Cincinnati Wins Ax Of Mich. Eating places’ Virus Protection Swimsuit


By archive

Email Daphne Zhang

“href =” “> Daphne Zhang

Law360 provides free access to its coronavirus coverage to ensure that all members of the legal community have accurate information during this time of uncertainty and change. Use the form below to sign up for one of our weekly newsletters. If you sign up for one of our newsletters, you can sign up for the weekly coronavirus briefing.

Law360 (May 27, 2021, 9:15 p.m. EDT) – A Michigan federal judge dismissed two restaurants’ COVID-19 lawsuit against the company Thursday Cincinnati Insurance Co.The restaurants could not prove that they suffered any damage to property that was covered by the insurance.

U.S. District Judge Bernard A. Friedman gave Cincinnati a summary judgment, stating that The Brown Jug Inc. could not claim that its pandemic losses triggered the restaurant owner’s $ 655,000 all-risk policy.

“The interruptions in daily life caused by the COVID-19 pandemic do not cause any property damage, the judge said. “The natural meaning of the terms” accidental physical loss or accidental physical damage “requires that the insured suffer damage other than that claimed in the present case.”

The Brown Jug owns two restaurants in Ann Arbor, The Little Brown Jug and The Back Room. According to the lawsuit, the restaurants had to close due to the pandemic and government shutdown orders last year and lost access to the locations, resulting in significant financial and physical losses of their property.

But Cincinnati denied coverage after the restaurants filed insurance claims, claiming the restaurants suffered no direct physical loss or damage, a requirement for coverage. Brown Jug has argued that the coronavirus, which is airborne and transmitted by droplets, can cling to a property surface for days and cause physical damage.

The restaurants claimed that their all-risk policies did not exclude viruses or pandemics, so they were eligible for coverage.

None of the Brown Jug’s alleged losses – including the cost of cleaning and moving furniture and lost income from government contracts – were tangible physical losses as required under the directive, Judge Friedman said Thursday.

While the restaurants said they needed to disinfect surfaces and rearrange the physical space, they showed no repairs or replacements, the judge added, agreeing with the “vast majority” of courts that have found the coronavirus and is not causing property damage not covered by industrial property guidelines.
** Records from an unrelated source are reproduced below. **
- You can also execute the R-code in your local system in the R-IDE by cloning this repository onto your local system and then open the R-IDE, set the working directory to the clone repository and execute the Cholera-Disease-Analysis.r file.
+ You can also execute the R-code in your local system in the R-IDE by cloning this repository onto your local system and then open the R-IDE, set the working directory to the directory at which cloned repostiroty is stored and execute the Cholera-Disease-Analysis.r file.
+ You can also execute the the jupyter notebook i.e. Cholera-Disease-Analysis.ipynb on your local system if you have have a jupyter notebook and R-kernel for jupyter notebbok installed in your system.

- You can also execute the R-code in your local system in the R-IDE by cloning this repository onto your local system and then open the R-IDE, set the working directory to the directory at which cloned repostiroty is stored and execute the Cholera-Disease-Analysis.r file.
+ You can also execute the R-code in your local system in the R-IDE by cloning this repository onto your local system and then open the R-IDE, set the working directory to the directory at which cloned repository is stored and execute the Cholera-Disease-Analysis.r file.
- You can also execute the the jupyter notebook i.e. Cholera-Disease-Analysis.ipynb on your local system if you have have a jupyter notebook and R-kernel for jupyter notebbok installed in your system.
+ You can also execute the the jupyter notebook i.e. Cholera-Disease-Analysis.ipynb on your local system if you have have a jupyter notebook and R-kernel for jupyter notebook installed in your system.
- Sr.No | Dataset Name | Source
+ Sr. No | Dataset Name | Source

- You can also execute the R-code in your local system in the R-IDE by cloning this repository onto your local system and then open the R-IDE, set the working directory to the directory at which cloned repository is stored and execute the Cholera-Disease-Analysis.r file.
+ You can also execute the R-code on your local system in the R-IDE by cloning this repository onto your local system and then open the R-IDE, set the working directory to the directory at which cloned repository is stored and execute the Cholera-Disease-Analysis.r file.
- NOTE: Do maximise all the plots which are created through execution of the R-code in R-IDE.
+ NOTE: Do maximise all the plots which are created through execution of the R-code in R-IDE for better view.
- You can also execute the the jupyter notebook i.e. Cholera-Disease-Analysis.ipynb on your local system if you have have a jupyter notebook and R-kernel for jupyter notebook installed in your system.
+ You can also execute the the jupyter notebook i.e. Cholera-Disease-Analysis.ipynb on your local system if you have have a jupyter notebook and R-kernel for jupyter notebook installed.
More than 80% of COVID-19 business interruption lawsuits filed by companies against their insurers have been finally dismissed in federal courts, according to court information from the University of Pennsylvania’s Carey Law School.
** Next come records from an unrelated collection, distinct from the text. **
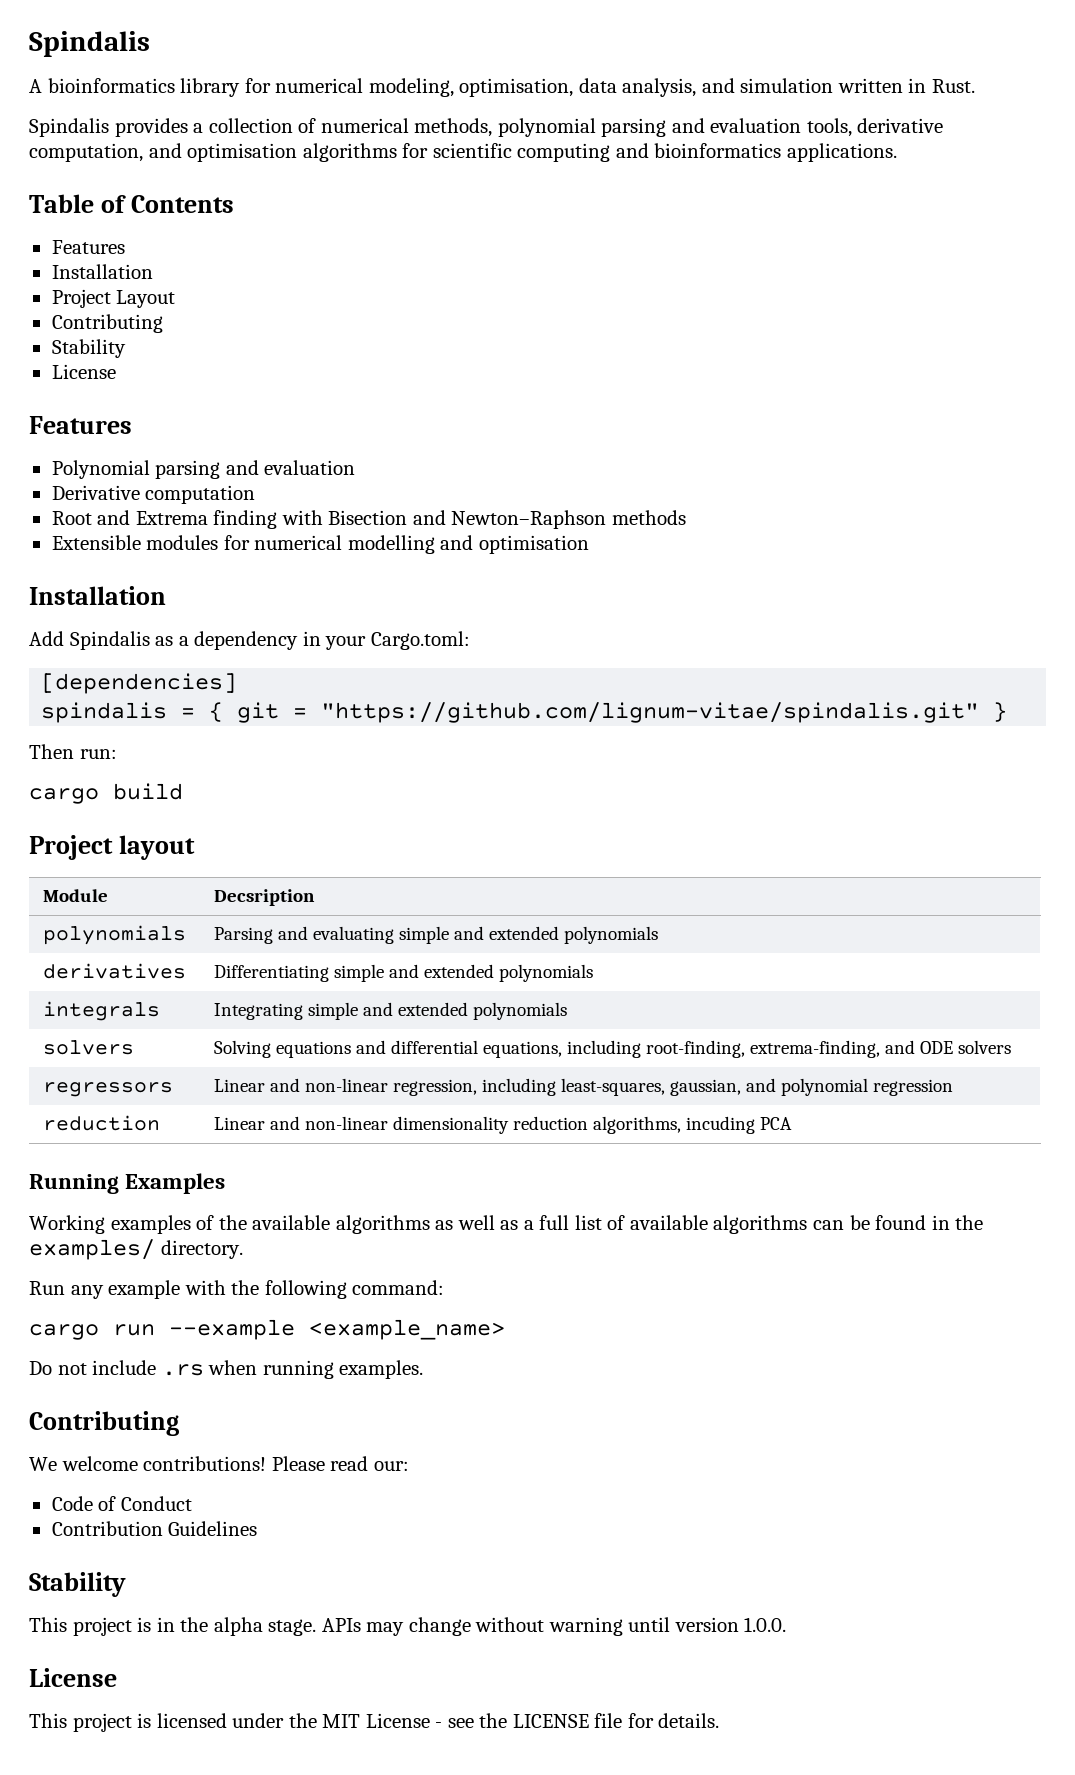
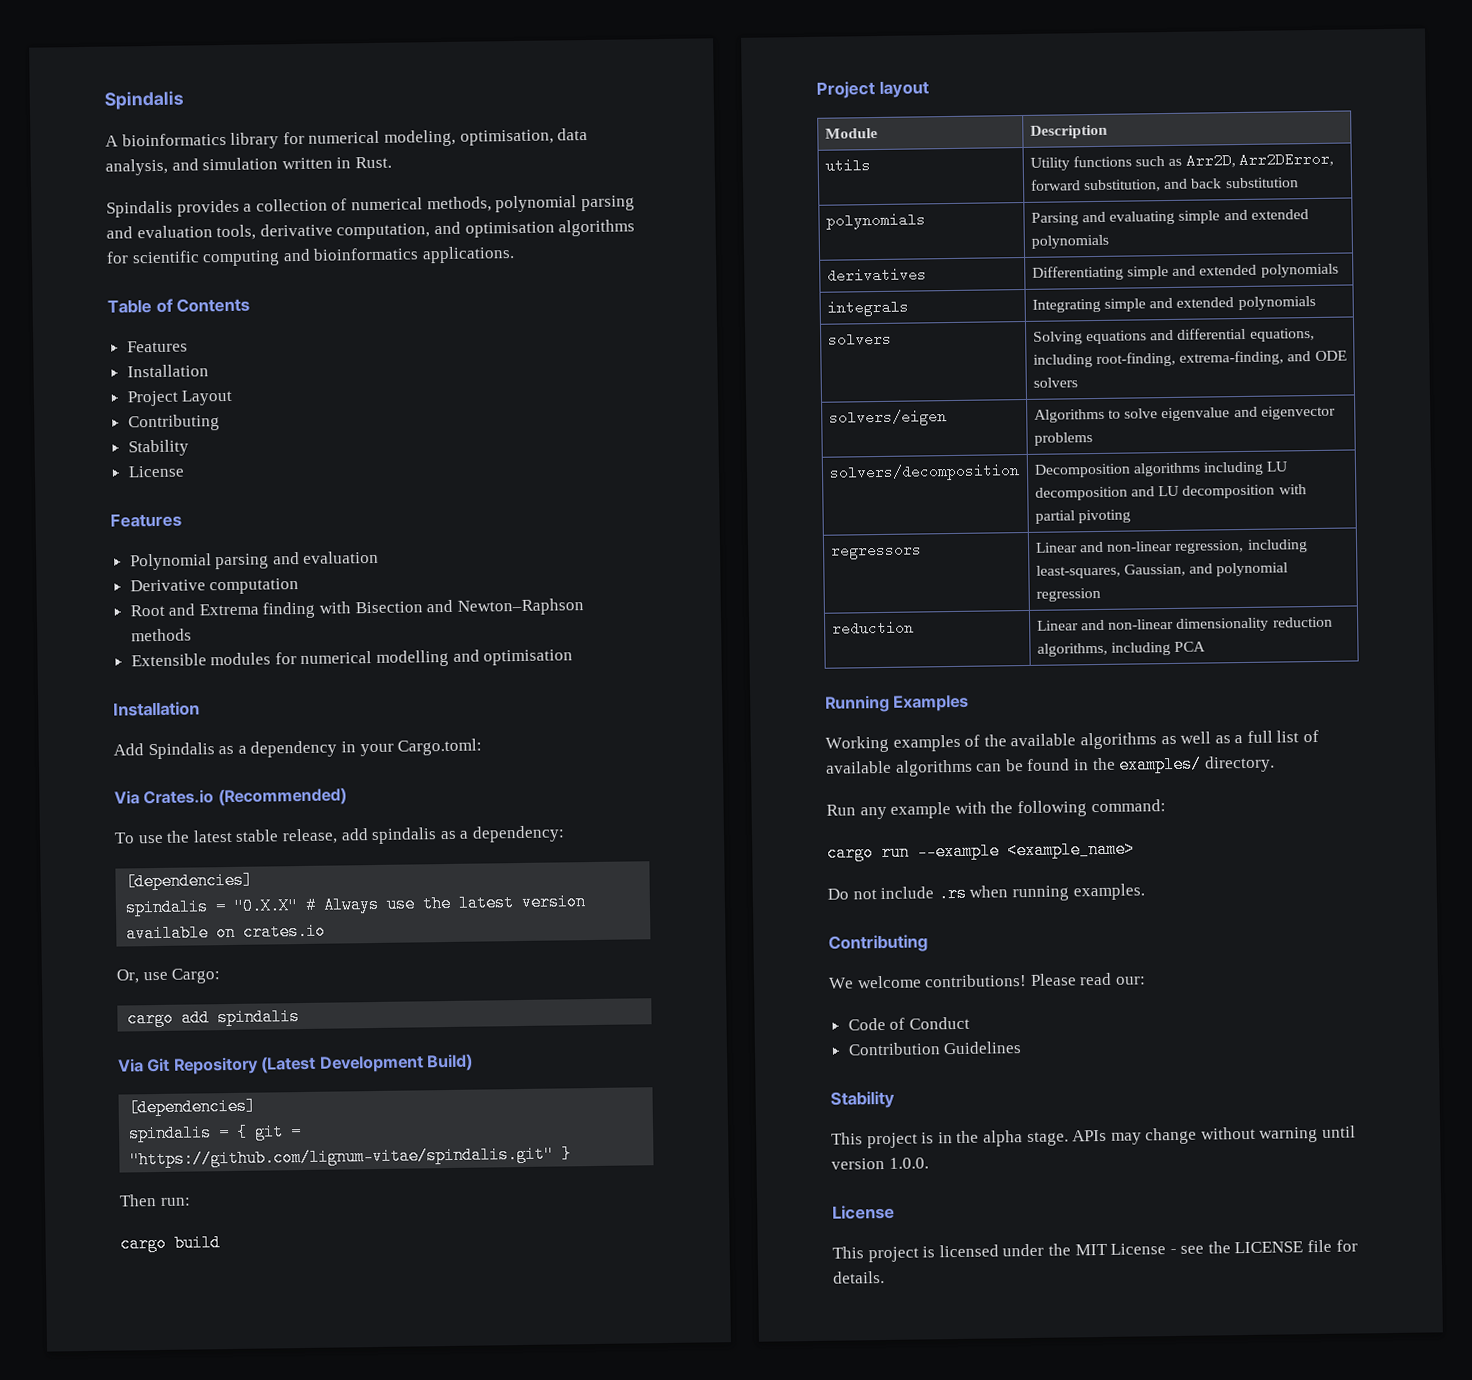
+ Via Crates.io (Recommended)
+ To use the latest stable release, add spindalis as a dependency:
+ [dependencies]
+ spindalis = "0.X.X" # Always use the latest version available on crates.io
+ Or, use Cargo:
+ cargo add spindalis
+ Via Git Repository (Latest Development Build)
- Module | Decsription
+ Module | Description
+ utils | Utility functions such as Arr2D, Arr2DError, forward substitution, and back substitution
+ solvers/eigen | Algorithms to solve eigenvalue and eigenvector problems
+ solvers/decomposition | Decomposition algorithms including LU decomposition and LU decomposition with partial pivoting
- regressors | Linear and non-linear regression, including least-squares, gaussian, and polynomial regression
+ regressors | Linear and non-linear regression, including least-squares, Gaussian, and polynomial regression
- reduction | Linear and non-linear dimensionality reduction algorithms, incuding PCA
+ reduction | Linear and non-linear dimensionality reduction algorithms, including PCA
Representatives of the parties could not be reached immediately for comment on Thursday.

The restaurants are represented by James J. Kelly from Jim Kelly Law PC.

Cincinnati Insurance is represented by Bradford S. Moyer from Plunkett Cooney and Dennis M. Dolan from Litchfield Cavo.

The case is The Brown Jug Inc. v Cincinnati Insurance Co., case number:2: 20-cv-13003, by doing U.S. District Court for the Eastern District of Michigan.

– Editing by Rich Mills.

For a reprint of this article, please contact [email protected].